Attualmente, entrambi i marchi citati sono di proprietà di Stellantis, quindi cederli a un concorrente sarebbe un ulteriore affronto alla società tanto criticata dalla Meloni. Il primo ministro italiano non è, tra l'altro, l'unico oppositore delle autorità della società: l'amministratore delegato Carlos Tavares è stato ripetutamente criticato per essersi dato uno stipendio di 36 milioni di euro, mentre tagliava i posti di lavoro nella società e chiedeva di ridurre la cinghia. Ma non ci sono altri capi di governo o di Stato con cui Tavares abbia avuto rapporti così tesi. Nel caso dell'Italia, entra in gioco la frustrazione per gli errori commessi nei decenni precedenti.
La privatizzazione divora i propri figli?

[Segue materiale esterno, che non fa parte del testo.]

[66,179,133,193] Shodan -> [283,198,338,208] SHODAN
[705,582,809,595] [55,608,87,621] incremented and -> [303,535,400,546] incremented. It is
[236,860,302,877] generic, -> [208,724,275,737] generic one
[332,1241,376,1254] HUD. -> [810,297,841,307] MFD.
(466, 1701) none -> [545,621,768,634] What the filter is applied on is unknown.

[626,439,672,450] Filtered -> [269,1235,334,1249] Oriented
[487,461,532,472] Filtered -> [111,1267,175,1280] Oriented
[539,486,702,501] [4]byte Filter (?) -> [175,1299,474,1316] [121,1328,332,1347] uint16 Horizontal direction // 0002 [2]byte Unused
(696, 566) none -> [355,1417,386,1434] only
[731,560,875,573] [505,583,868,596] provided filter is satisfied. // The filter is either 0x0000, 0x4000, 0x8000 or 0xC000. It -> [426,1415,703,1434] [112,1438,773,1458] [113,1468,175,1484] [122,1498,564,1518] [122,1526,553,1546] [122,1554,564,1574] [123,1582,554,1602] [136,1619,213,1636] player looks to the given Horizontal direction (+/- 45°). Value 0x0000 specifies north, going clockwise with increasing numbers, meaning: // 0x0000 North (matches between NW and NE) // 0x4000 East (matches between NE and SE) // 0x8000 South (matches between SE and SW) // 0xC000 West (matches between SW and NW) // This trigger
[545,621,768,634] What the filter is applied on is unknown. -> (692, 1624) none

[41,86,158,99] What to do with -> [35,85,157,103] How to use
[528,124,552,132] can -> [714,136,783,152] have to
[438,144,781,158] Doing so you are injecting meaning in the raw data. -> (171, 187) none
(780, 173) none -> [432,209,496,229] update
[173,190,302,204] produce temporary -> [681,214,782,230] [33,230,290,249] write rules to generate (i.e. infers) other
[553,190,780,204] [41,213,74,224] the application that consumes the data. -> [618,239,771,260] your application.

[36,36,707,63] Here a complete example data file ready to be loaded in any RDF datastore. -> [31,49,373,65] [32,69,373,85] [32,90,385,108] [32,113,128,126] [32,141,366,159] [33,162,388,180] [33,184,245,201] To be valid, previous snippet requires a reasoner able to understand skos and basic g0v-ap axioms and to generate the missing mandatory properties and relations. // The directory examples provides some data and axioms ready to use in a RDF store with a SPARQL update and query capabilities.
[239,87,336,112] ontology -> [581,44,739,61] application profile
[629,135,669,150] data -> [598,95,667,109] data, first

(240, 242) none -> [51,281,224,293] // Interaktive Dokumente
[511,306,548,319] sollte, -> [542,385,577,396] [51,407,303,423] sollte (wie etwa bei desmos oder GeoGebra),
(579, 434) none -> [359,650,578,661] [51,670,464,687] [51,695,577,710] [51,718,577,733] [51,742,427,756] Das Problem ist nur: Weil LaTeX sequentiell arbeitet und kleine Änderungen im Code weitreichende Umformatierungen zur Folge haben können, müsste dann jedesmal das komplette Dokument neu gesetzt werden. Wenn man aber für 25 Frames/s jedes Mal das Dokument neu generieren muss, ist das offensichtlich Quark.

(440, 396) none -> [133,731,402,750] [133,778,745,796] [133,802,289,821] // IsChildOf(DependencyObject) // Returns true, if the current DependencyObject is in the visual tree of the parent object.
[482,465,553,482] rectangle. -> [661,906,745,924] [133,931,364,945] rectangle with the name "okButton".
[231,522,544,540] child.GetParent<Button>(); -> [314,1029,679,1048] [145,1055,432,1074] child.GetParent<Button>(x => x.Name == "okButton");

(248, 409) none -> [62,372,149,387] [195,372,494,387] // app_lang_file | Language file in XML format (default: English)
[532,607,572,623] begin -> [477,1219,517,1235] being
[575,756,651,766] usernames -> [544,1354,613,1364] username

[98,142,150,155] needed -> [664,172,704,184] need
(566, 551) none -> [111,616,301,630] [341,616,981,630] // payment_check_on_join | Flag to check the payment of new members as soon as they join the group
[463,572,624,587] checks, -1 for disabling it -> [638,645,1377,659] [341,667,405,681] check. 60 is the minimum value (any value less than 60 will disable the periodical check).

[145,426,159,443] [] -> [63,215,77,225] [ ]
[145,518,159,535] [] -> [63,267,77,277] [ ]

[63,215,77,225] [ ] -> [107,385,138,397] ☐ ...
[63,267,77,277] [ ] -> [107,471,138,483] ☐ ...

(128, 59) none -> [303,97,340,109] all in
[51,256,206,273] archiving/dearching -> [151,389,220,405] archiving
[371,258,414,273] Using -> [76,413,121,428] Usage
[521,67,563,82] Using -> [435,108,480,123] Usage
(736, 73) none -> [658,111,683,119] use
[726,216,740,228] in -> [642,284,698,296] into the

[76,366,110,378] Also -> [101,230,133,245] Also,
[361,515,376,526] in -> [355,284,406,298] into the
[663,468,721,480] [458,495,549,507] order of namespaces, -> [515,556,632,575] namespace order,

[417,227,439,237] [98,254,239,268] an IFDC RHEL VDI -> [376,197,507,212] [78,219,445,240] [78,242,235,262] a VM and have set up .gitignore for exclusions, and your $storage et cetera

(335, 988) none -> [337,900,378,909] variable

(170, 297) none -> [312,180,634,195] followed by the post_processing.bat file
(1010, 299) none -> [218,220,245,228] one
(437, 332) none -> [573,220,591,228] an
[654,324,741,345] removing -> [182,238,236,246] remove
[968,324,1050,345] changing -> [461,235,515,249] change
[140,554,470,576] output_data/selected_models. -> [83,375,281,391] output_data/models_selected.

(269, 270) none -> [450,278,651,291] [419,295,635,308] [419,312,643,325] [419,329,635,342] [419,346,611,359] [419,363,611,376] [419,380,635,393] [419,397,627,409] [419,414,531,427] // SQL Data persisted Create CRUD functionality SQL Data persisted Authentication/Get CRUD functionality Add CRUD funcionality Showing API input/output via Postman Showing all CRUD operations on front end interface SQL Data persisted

Mentre Meloni accusa Stellantis di favorire gli interessi francesi, è lecito chiedersi perché una multinazionale dovrebbe dare più ascolto a un paese. La risposta più semplice è ricordare che il governo francese è uno dei principali azionisti di Stellantis: grazie alla precedente proprietà congiunta di Peugeot e Citroën, oggi possiede circa il 6% delle azioni dell'azienda registrata in Olanda e, anche se non sembra molto, assicura che lo Stato sia rappresentato negli organi decisionali di Stellantis. Quando è in gioco il destino di altri impianti, questo strumento di influenza si rivela talvolta prezioso.
Ciò solleva un'altra domanda, questa volta sulle ragioni dell'assenza del governo italiano tra gli azionisti della più grande casa automobilistica italiana (in parte), quando porta tali vantaggi.
Un tempo l'Alfa Romeo, tra le altre, apparteneva allo Stato, ma è passata alla Fiat negli anni '80, quando il patrimonio pubblico è stato svenduto in un'ondata neoliberista. In precedenza, la proprietà dell'azienda automobilistica era stata utilizzata dal governo, ad esempio, per sostenere lo sviluppo del sud arretrato del Paese quando si decise di aprire nuovi stabilimenti nell'area di Napoli. Il governo italiano si è volontariamente privato di tali strumenti di politica economica e non ha nemmeno mantenuto una partecipazione di minoranza, come è stato fatto in Francia per mantenere l'influenza sulle principali aziende automobilistiche.
Un'altra salvaguardia per gli interessi dell'industria locale, che gli stessi italiani hanno abbandonato, era rappresentata da forti diritti del lavoro per proteggere dai licenziamenti di massa e dalla rapida chiusura degli impianti. Quando il governo Renzi ha liberalizzato il codice del lavoro, quasi un decennio fa, avrebbe dovuto avere l'effetto di attrarre investitori e rilanciare l'economia. Nel caso dell'industria automobilistica, l'effetto è stato opposto. Avendo ricevuto un tale regalo dalle autorità, i produttori lo hanno utilizzato per trasferire più velocemente gli stabilimenti all'estero e la coalizione di destra al governo non ha in programma alcun cambiamento in questo settore.
Ironia della sorte, alla luce di ciò, la potenziale salvezza per l'industria automobilistica italiana è un'azienda statale, ma asiatica. I produttori cinesi prosperano in gran parte grazie al sostegno pubblico e questo non fa eccezione. In Turchia, la società statale Togg sta presentando altri modelli elettrici, con l'intenzione di esportare un milione di auto entro la fine del decennio. In quest'ottica, la polacca Izera sembra essere in linea con le tendenze globali, anche se la lentezza dell'attuazione mette in discussione l'intero progetto. Se l'attuale governo sarà abbastanza determinato da portare a termine i piani dei suoi predecessori rimane una questione aperta.